The second chapter develops perspectives on legal practice and concentrates on three major subjects: the citizen’s mindset, the structures of law’s practice and its discourse embedded in a master-narrative. Tendencies in modern law focus on the mind of a rule-following citizen in parallel with activities resulting from modern brain research and therefore not as an issue of morality. Law’s practice becomes in that light a special form of brain stalking. The structure of legal practice depends today more than ever on the case and its speech character. That is highlighted in the frame of e-communication, the many uses of smart phones on the street and of the cyber-story as its recent history. Legal discourse is, not unlike all professional discourses, embedded in a master-narrative. Features of that narrative are anchored in a post-modern mentality. A comparison of three narratives delivers insight in often-conflicting attitudes, which stem from one discourse that engenders in more than one signifying narrative.
Law is generally understood as a harmonious and concordant discourse. At levels of language, social sciences, legal theory and jurisprudence an opposite viewpoint will be developed. All those levels mark one specific center of interest in law: its requirement of obedience.

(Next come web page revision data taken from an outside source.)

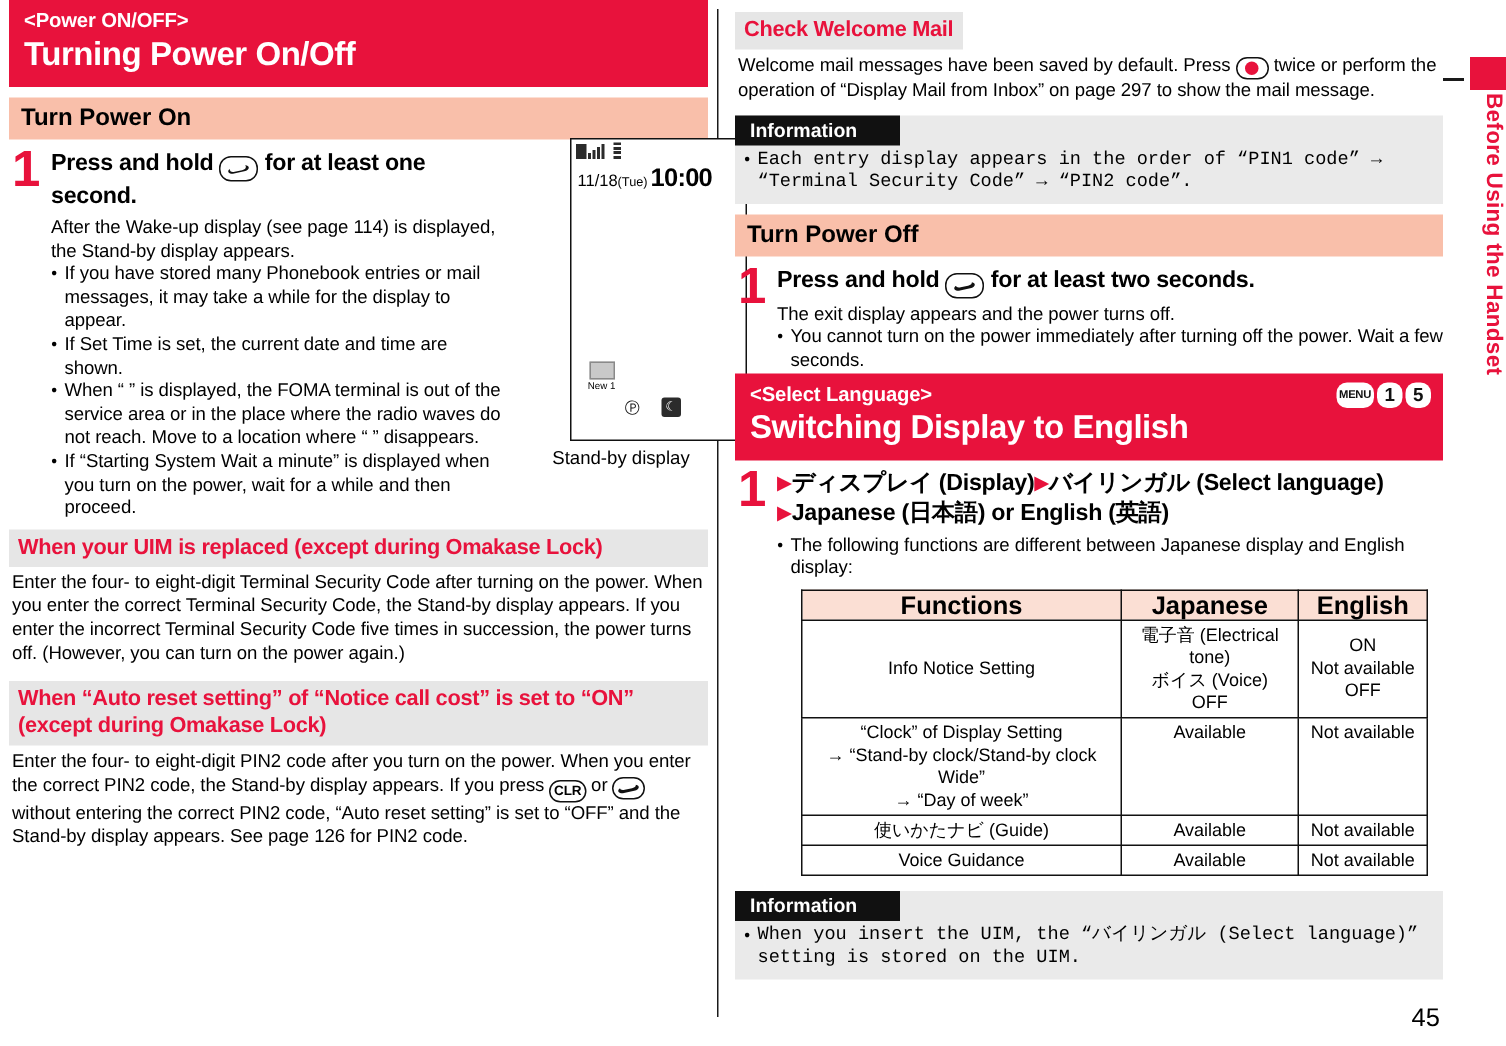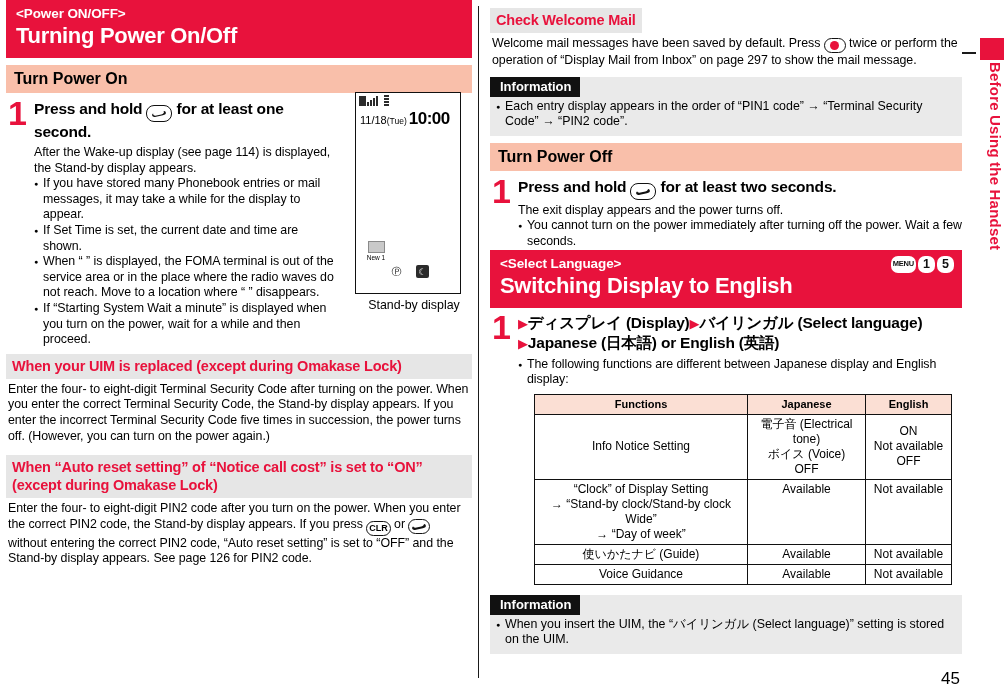"Information" .infobox .infotag { padding: 1px 8px 2px 10px -> 1px 28px 2px 10px }
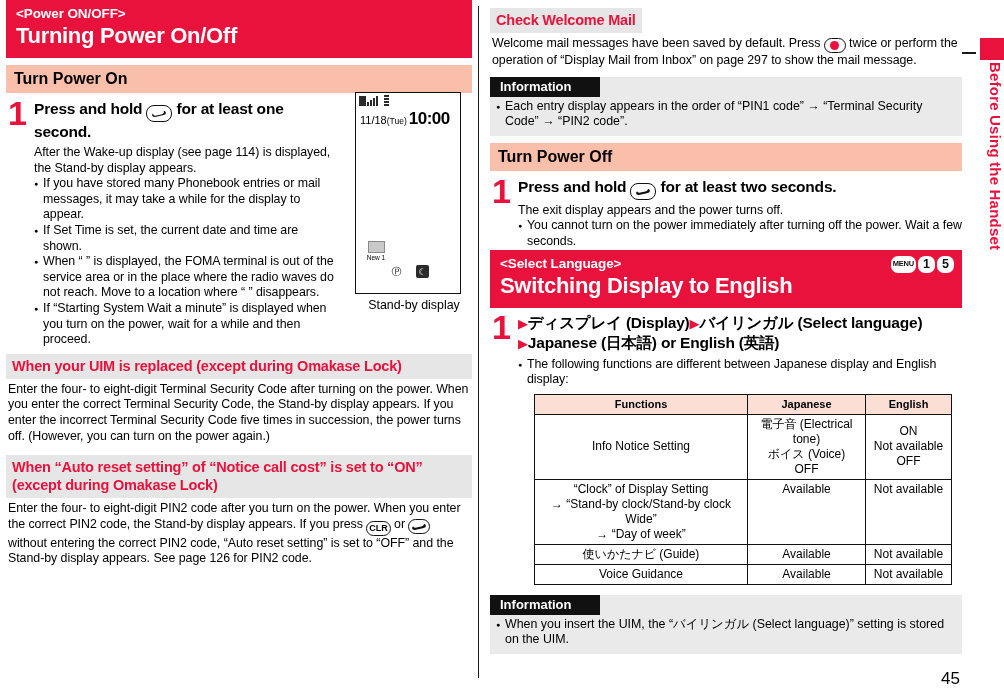"Each entry display appears in" .infobox .infobody { font-family: none -> Liberation Mono, monospace }
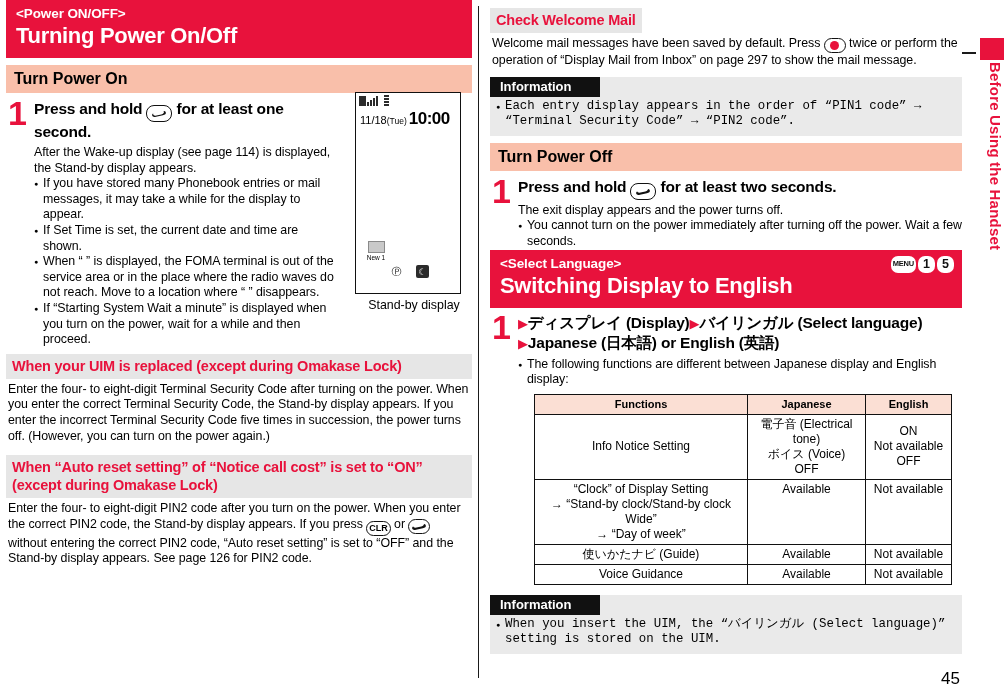"11/18" .screen { margin-left: none -> 25px; width: 106px -> 118px }
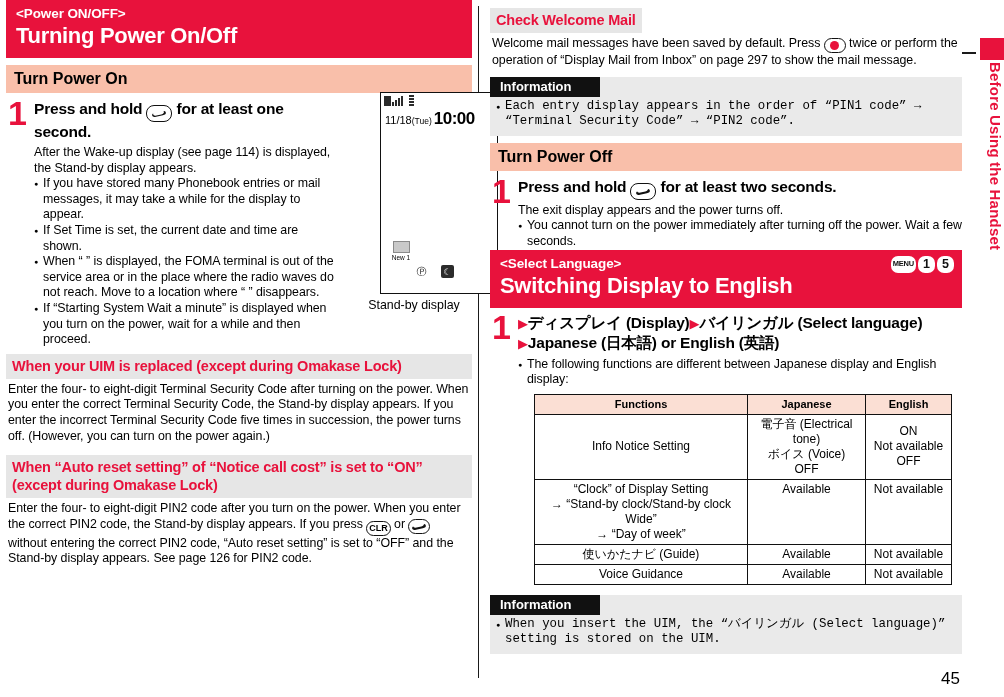"Functions" table.cmp thead th { font-size: 11px -> 17px }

To obey the law is not a simple affair: law changes quickly in modern times and is varied in its past; it requires a specific mentality and brings special types of conversation to the fore, which differ in accordance with the place they take, either in law’s institutional boundaries or outside them. The well-known slogan ‘law without State’ is discussed in this context since it profiles the ‘talking about law’ on the street and marks semiotic perspectives on legal meaning at the same time. The theme ‘law and conflict’ is often debated and closely connected to the slogan, and emphasizes the central role of harmony in law and life. That role also underlines the urgency to determine the place of conflict in law as understood at a distance to ethical viewpoints and traditions.
The earlier underlined constitutive power of a master-narrative suggests an obedience to law that reaches beyond traditional ethical motivation although it remains classified as a verbal, linguistic master-narrative. The archeologist Bednarik’s 1993 introduction of the cupules implies that non-verbal master-narratives also exist, which could be qualified as pre-linguistic. But imagine computers hacking computers to obtain data, which must be provided to still other computers of which nobody can know whether these will hack again others – no matter where, and nobody knows where they are located on the globe. Are such events an act of terrorism or do they indicate a new obedience enforced by a post-linguistic master-narrative in which the concept of property has fundamentally changed?
The book finally returns to ‘the street’ as component and localization of all ‘talking about law’. Democracy and citizens met on the street in Ancient Greece’s fifth century BC, and we still know names of those streets and occurrences connected with them. The God Hermes played a central role. Modern times experienced the street as a composite of literary nature before the concept was again closely connected with citizenship, public meaning formation and the scale of public policy. Indeed, there is no ‘talking about law’ that is not closely connected with the street, its local and cultural dimensions, as walks on the streets of Athens, Paris and New York unveil. The entire text invites you to join that walk. We thank Mr. Ben Booth, Edward Elgar’s Senior Editor, for his challenging invitation and support to bring this unconventional guide to readers who like the walking and cherish the talking about law in the meantime.